Picture reference: Yang et. al.

Engineering Transformers

While the model design seems elegant, the practical reality of getting these models to learn involves a lot of careful fine-tuning of the knobs (hyperparameters), engineering challenges to scale and parallelize, as well as introspection toolkits to interpret, debug, and iterate. By my estimates, far more FLOPs goes into getting the system right than the final-run which produces the model.

Here are some tricks to make transformer work:

Adam optimizer, which customizes learning rate per parameters, is still in sufficient. People had success training the transformer with a specific learning rate schedule that first increases, then decreases the base learning rate.
Label smoothing - a form of regularization. Plain MLE is too sure on some tokens, instead use KL divergence loss.
Using neural architecture search to find architectural variants.
Parallelization (model, and tensor paralleliztion). GPT3 is a 170 billion parameters model trained on 300B tokens. This requires solving some tought parallelization, data-transfer, and memory management problems to train on a thousands of GPUs.

💡

In modern LLMs like GPT3, PaLM, Megatron, the training is bounded by compute power (FLOPs), not data. They train on 300B tokens, which in many datasets amounts to less than 1 epoch.

Code Samples

Some code samples to get a better understanding of these ideas:

These repos are excellent references! It packs a great amount of detail in the small codebase. In order to scale this to large scale real-world scenarios, few more problems have to be solved.

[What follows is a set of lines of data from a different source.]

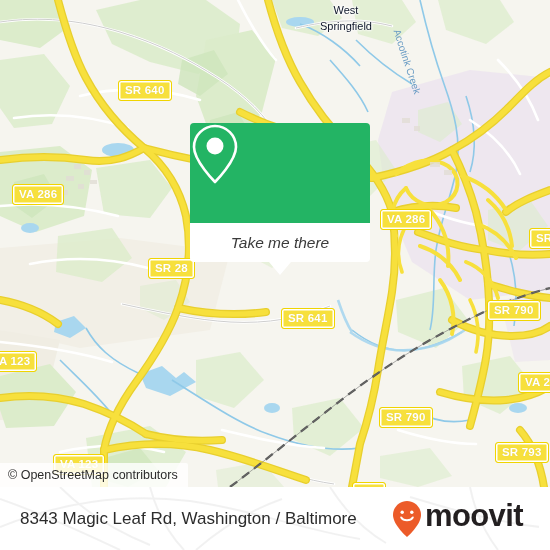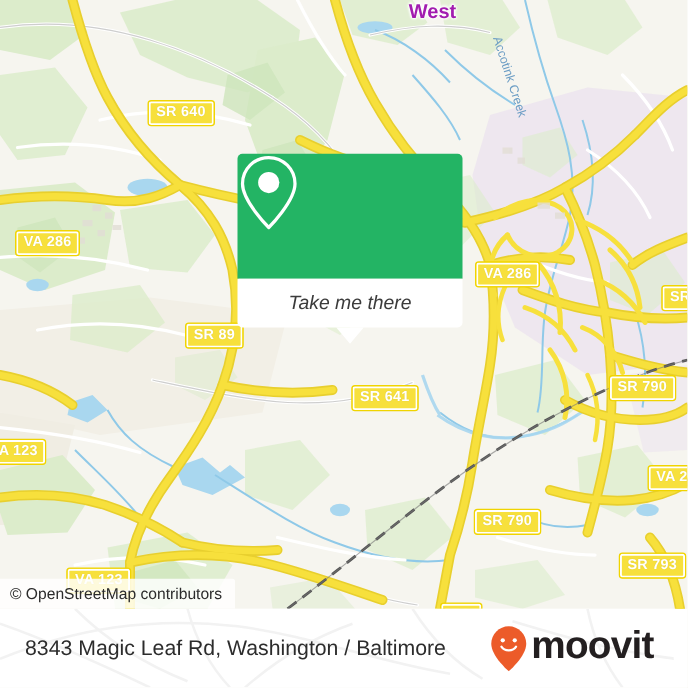--- a/index.html
+++ b/index.html
@@ -16,7 +16,7 @@
           color:#ffffff;font-weight:bold;font-size:11.5px;line-height:1;
           padding:3.5px 6px 4px 6px;white-space:nowrap;letter-spacing:.2px;
           text-shadow:0 0 1px rgba(0,0,0,.12);margin-top:36px;}
-  .placelbl{position:absolute;color:#a21caf;font-size:16px;font-weight:bold;
+  .placelbl{position:absolute;color:#0f172a;font-size:11px;font-weight:normal;
             text-align:center;white-space:nowrap;line-height:16px;
             text-shadow:1px 0 2px #fff,-1px 0 2px #fff,0 1px 2px #fff,0 -1px 2px #fff;}
   .waterlbl{position:absolute;color:#6a9cc4;font-size:10px;white-space:nowrap;

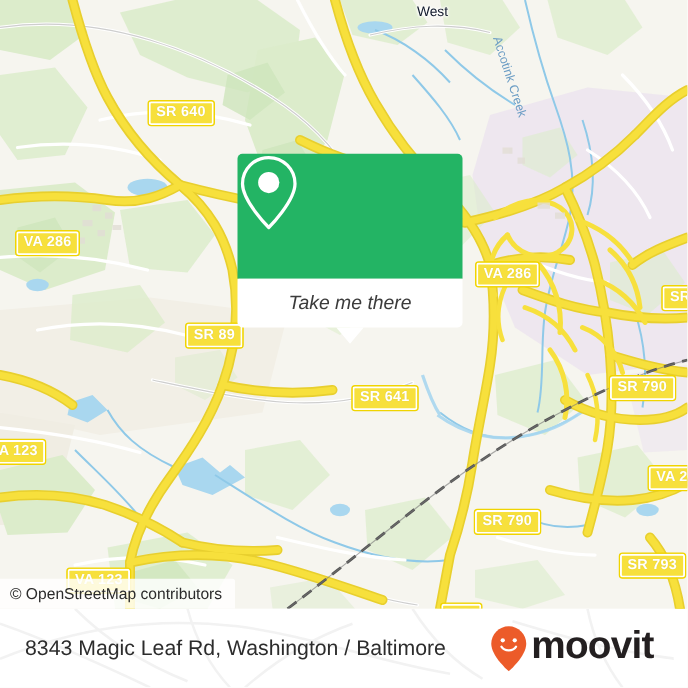--- a/index.html
+++ b/index.html
@@ -275,6 +275,7 @@
 
     <div class="placelbl" style="left:286px;top:2px;width:120px">
       <div>West</div>
+      <div>Springfield</div>
     </div>
 
     <div class="waterlbl" style="left:402px;top:28px;transform:rotate(72deg);transform-origin:left top;">Accotink Creek</div>

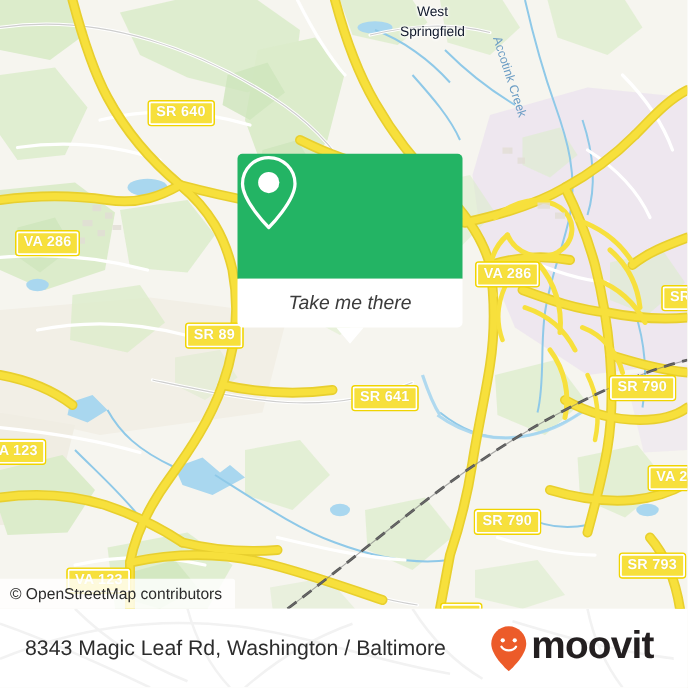--- a/index.html
+++ b/index.html
@@ -262,7 +262,7 @@
     <div class="shield" style="left:204px;top:113px">SR 640</div>
     <div class="shield" style="left:12px;top:148px">VA 286</div>
     <div class="shield" style="left:380px;top:173px">VA 286</div>
-    <div class="shield" style="left:148px;top:222px">SR 89</div>
+    <div class="shield" style="left:148px;top:222px">SR 28</div>
     <div class="shield" style="left:529px;top:192px">SR</div>
     <div class="shield" style="left:281px;top:272px">SR 641</div>
     <div class="shield" style="left:487px;top:264px">SR 790</div>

For example, incremental data loaders, GPU parallelization in ways that can be distributed while minimizing data-movement, gpu data-bus latencies in the datacenter architecture, encoding scheme (the sample uses simple tokenizers), speeding up transformer block via factorization algorithms, mixed-precision numerical techniques to reduce memory footprint during gradient computations, and sometimes even numerical overflow issues.